Creating systems to check and prevent every possible issue is not just almost impossible but will cause all sorts of other costs (not just monetary) and complexity as well. There is no clean way to actually prevent similar but different issues. That said, there are probably a number of broad architectural and process improvements that would certainly help improve other things similar to this from happening again and I am sure they are working on doing those right now.
*this* – From my experience, many times if a user does something that causes an issue in an application, it turns into ‘the systems fault’ because it let them do it, rather than an issue with user training on the process/application, or corrective action with the user. You can only (reasonably for time/cost) put so many checks in to keep a user from doing something bad/dumb, and the more you ‘are you sure’ them to death, the more they just get in a habit of clicking ‘yes/continue’ without even bothering to read the confirmation and it becomes a pointless hindrance. That is more at an application level, and the S3 issue (without having read the details behind this yet) likely applies more at an administrator level, where there are not usually these babysitter ‘are you sure’ type checks. If I’m on a system as a user and do an ‘rm’, sure, I’ll get a file delete confirmation, but if I’m in as root, you could easily blow away the system with a recursive delete, unchecked. This isn’t poor system design (In my opinion, and most AIX/’nix/enterprise systems seem to agree), it is trusting someone operating at this level is intending to do what they are doing, to not prevent or hinder them from doing their job.

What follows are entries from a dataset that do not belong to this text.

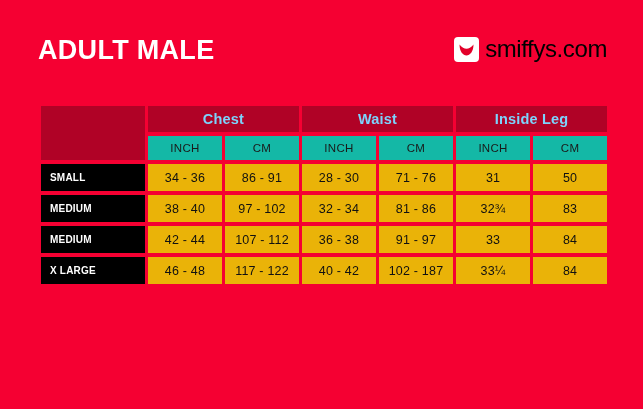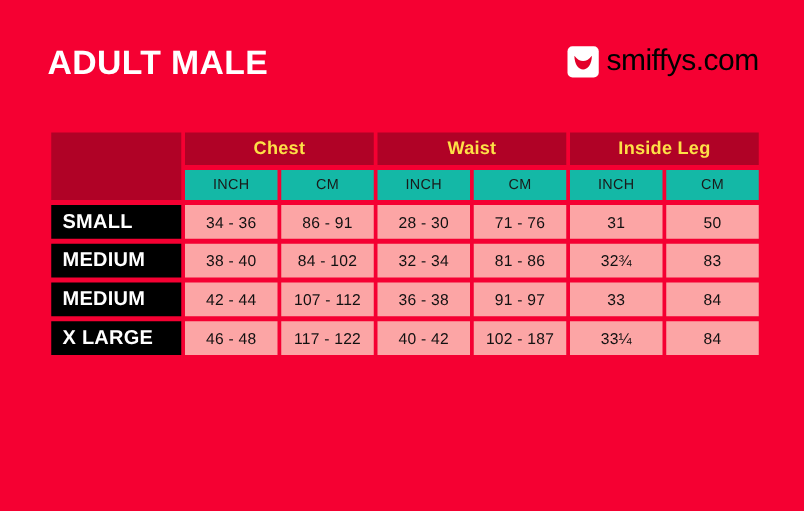"Chest" .grp-head { color: #fde047 -> #7dd3fc }
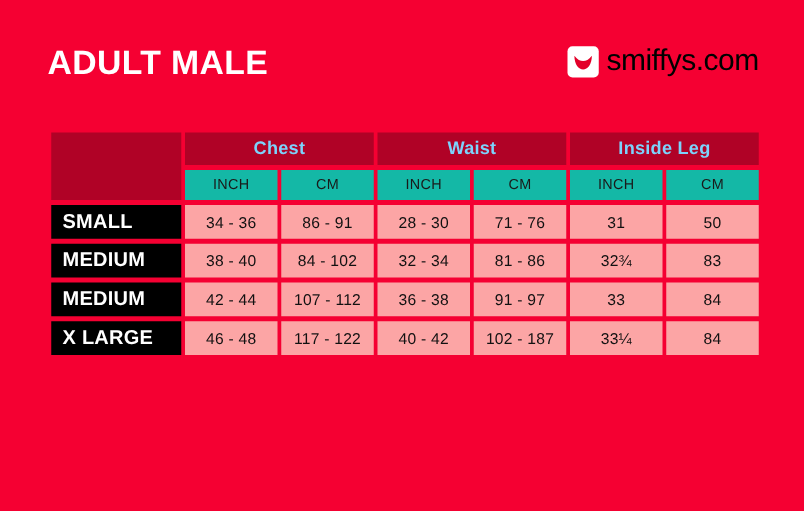"SMALL" .size-label { font-size: 16px -> 10px }
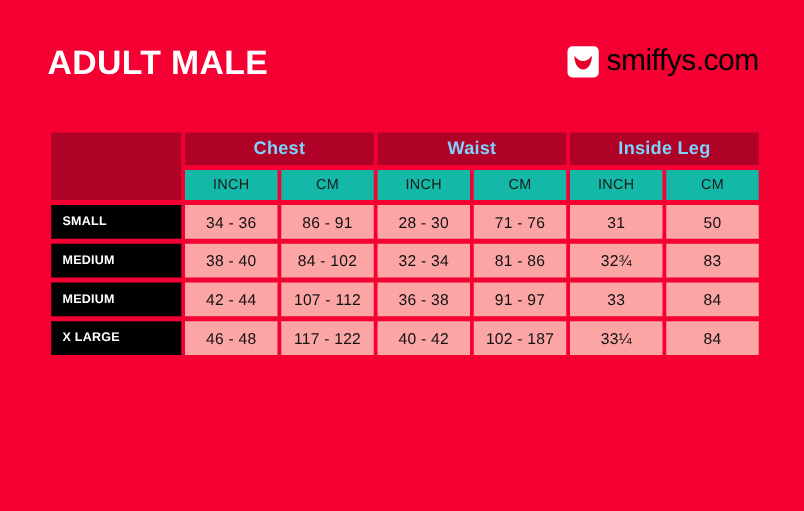"34 - 36" .data-cell { background: #fca5a5 -> #eab308 }
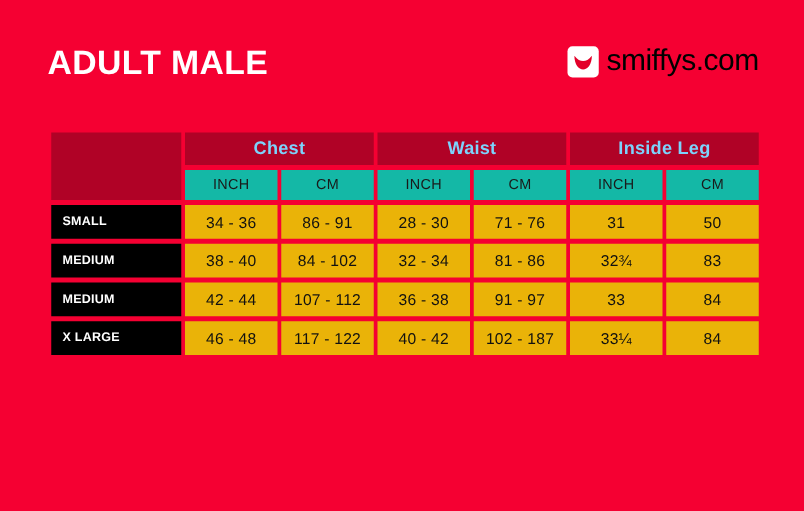"84 - 102" td.data-cell { text: 84 -> 97 }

This isn’t uncommon. A buddy of mine got a new job at a tech company running entirely on IPv6. Excited, he began exploring the network until an incorrectly typed IPv4 command took down the entire company network.
My company network has a fluke that running a process with a very specific set of parameters triggers an annoying as hell bug that causes one of the gateway servers to hang, sometimes for hours. The hilarity is that the parameters are a moving target. After hours of testing, I have a Perl script that predicts what parameters will hang the server at any given time but I still can’t find the damn bug. Yes… I said “any given time,” the parameters literally change depending on the date and, to a lesser extent, the time. What hangs the server today won’t hang it tomorrow. Even worse, the bug doesn’t manifest itself on the test bed…..
Sounds like some self-modifying worm or virus, written to annoy or cause productivity losses through apparent random problems. Or it’s simply running a pseudorandom number generator, or using something in the server for that, and the system clock to set off its payload.
Had any recently dismissed and disgruntled employees? https://en.wikipedia.org/wiki/Omega_Engineering
The test bed works, so why not “nuke and pave” the gateway server with a copy of the perfectly functioning test system? If it still has issues then you know the problem is coming from outside that server.
I often find it’s much quicker to backup files that need saved, then do a clean install than to clean a computer of malware and fix the damage. I’d much rather spend an hour reinstalling and knowing there’s nothing bad hanging around than spend several hours attempting to get the computer cleaned of an infestation.
Then if you know what caused the problem you can setup defenses to protect the clean system, knowing that it’s fine and will stay fine, especially if the user pays attention to the advice on things to not do.